About five, the middle brother said.
I’ll be down at six, Dr. Hornegay said, and closed the door gently in their faces.
I don’t know, the middle brother said as they walked back down to their house. If he can’t do anything to help his own wife, how’s he going to help her? Meaning their mother.
The only thing wrong
with Doc Hornegay’s old fat wife is she’s a drunk, the oldest brother said. Who told you that? the middle brother said. Everybody knows that, the oldest brother said, you igmo. Yeah, the youngest brother said. You did not know that, the middle brother said to him. I did, too, the youngest brother said, you igmo.
That afternoon when the mother came home the boys were all three sitting in a row on the sofa in the den with their hair combed, their shirttails tucked in, their shoes on and their shoelaces tied. My goodness, their mother said, to what do I owe the honor? The boys smiled at her and kept their mouths shut. She stopped where she was, standing beside the kitchen table, holding the sack of groceries she’d picked up on the way home from work, and looked at them. What are y’all up to? she said then. Nothing, the oldest brother said. The middle brother and the youngest brother shook their heads and said nothing. The mother set the bag of groceries carefully down on the kitchen counter, as if its contents were very fragile, and looked at the boys as if they were hiding something like a bomb or a stray cat or a snake somewhere in their clothing, and with that expression on her face and her jaw cocked in curiosity and wariness, she walked past them, looking at them sideways, and went down the hallway to her bedroom to do whatever she did before she got started on cooking their supper.

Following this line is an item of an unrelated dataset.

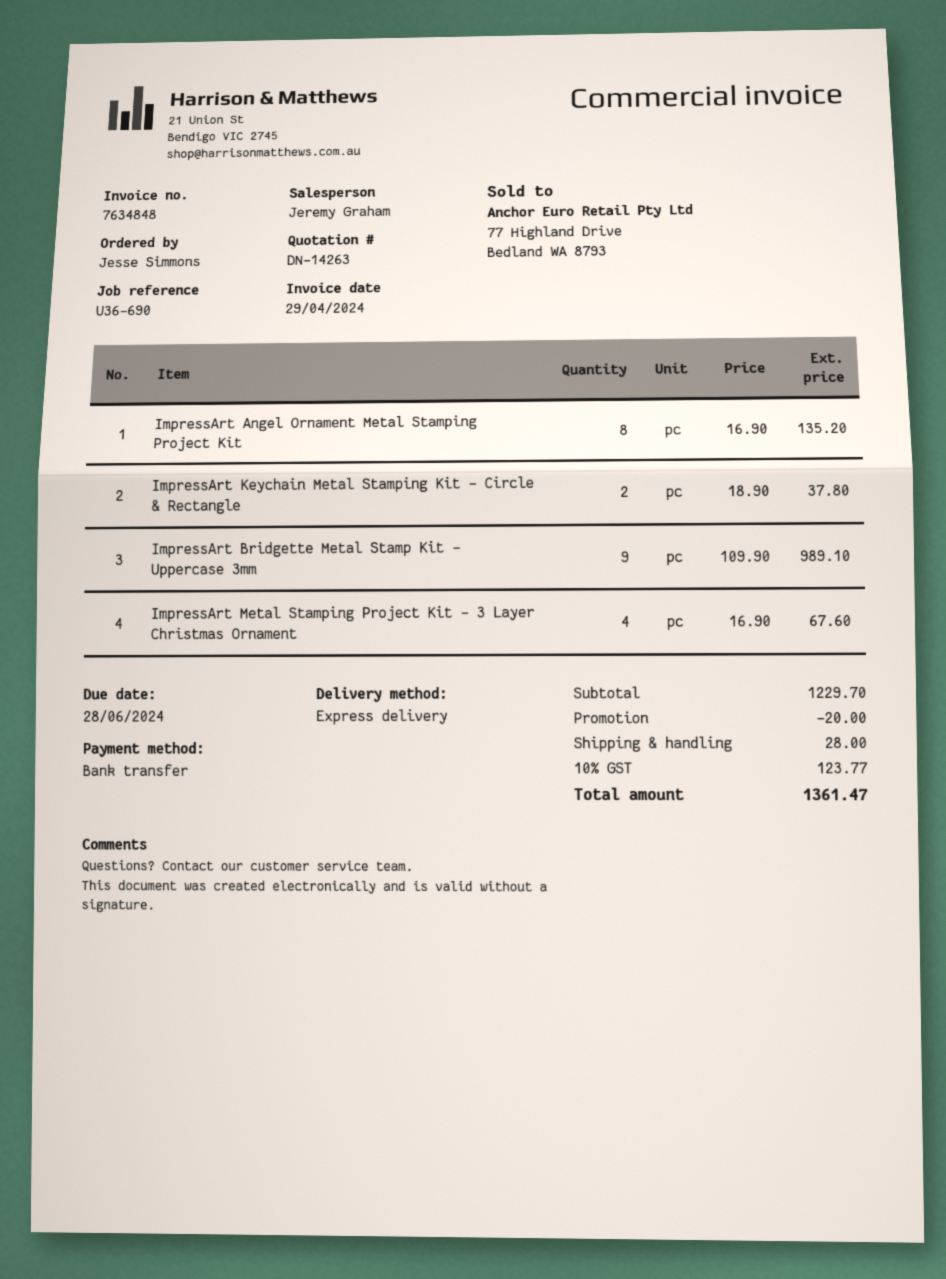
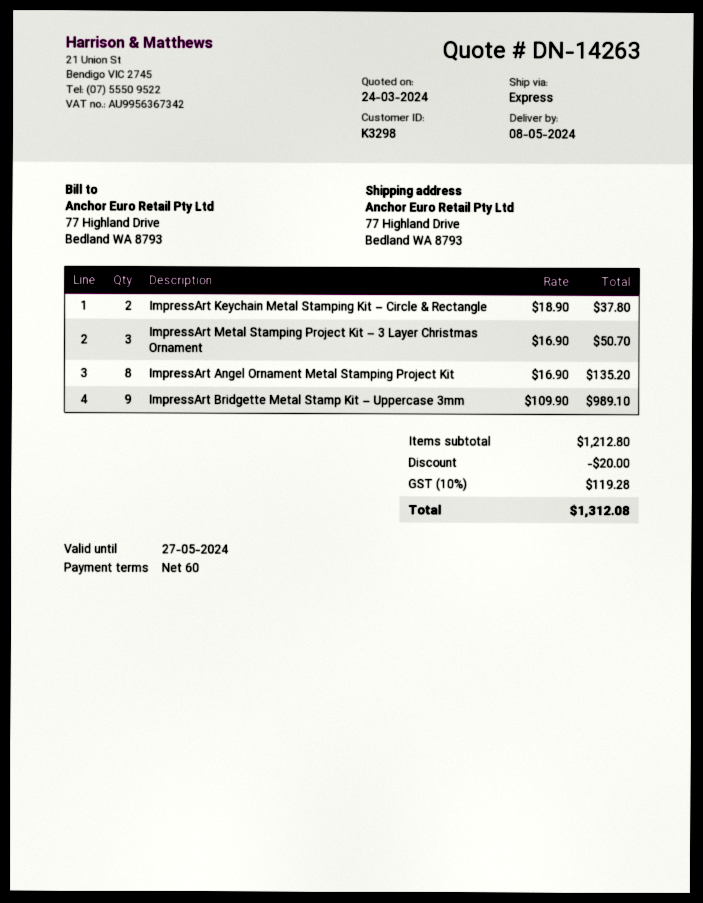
ImpressArt Metal Stamping Project Kit – 3 Layer Christmas Ornament: 4 x 16.90 = 67.60 -> 3 x 16.90 = 50.70
subtotal: 1229.70 -> 1212.80
shipping: 28.00 -> none
tax: 10% = 123.77 -> 10% = 119.28
total: 1361.47 -> 1312.08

One thing they knew she did was change out of her nurse’s uniform and put on regular clothes. And maybe pee. She wore a crisp white nurse’s uniform even though she was not a nurse, but she worked in the pediatric clinic as one of the ladies at the reception station and did some kind of paperwork back in the office area behind the reception station. The boys just figured that the doctors at the pediatric clinic liked for all the ladies who worked there to look like nurses, whether they were nurses or not. They didn’t know why the doctors might want it that way but on the other hand it seemed to make a kind of sense, though they couldn’t say just what kind of sense it might be. That was for the grown-ups, and they didn’t really have to worry about it, or think about it, and so they didn’t.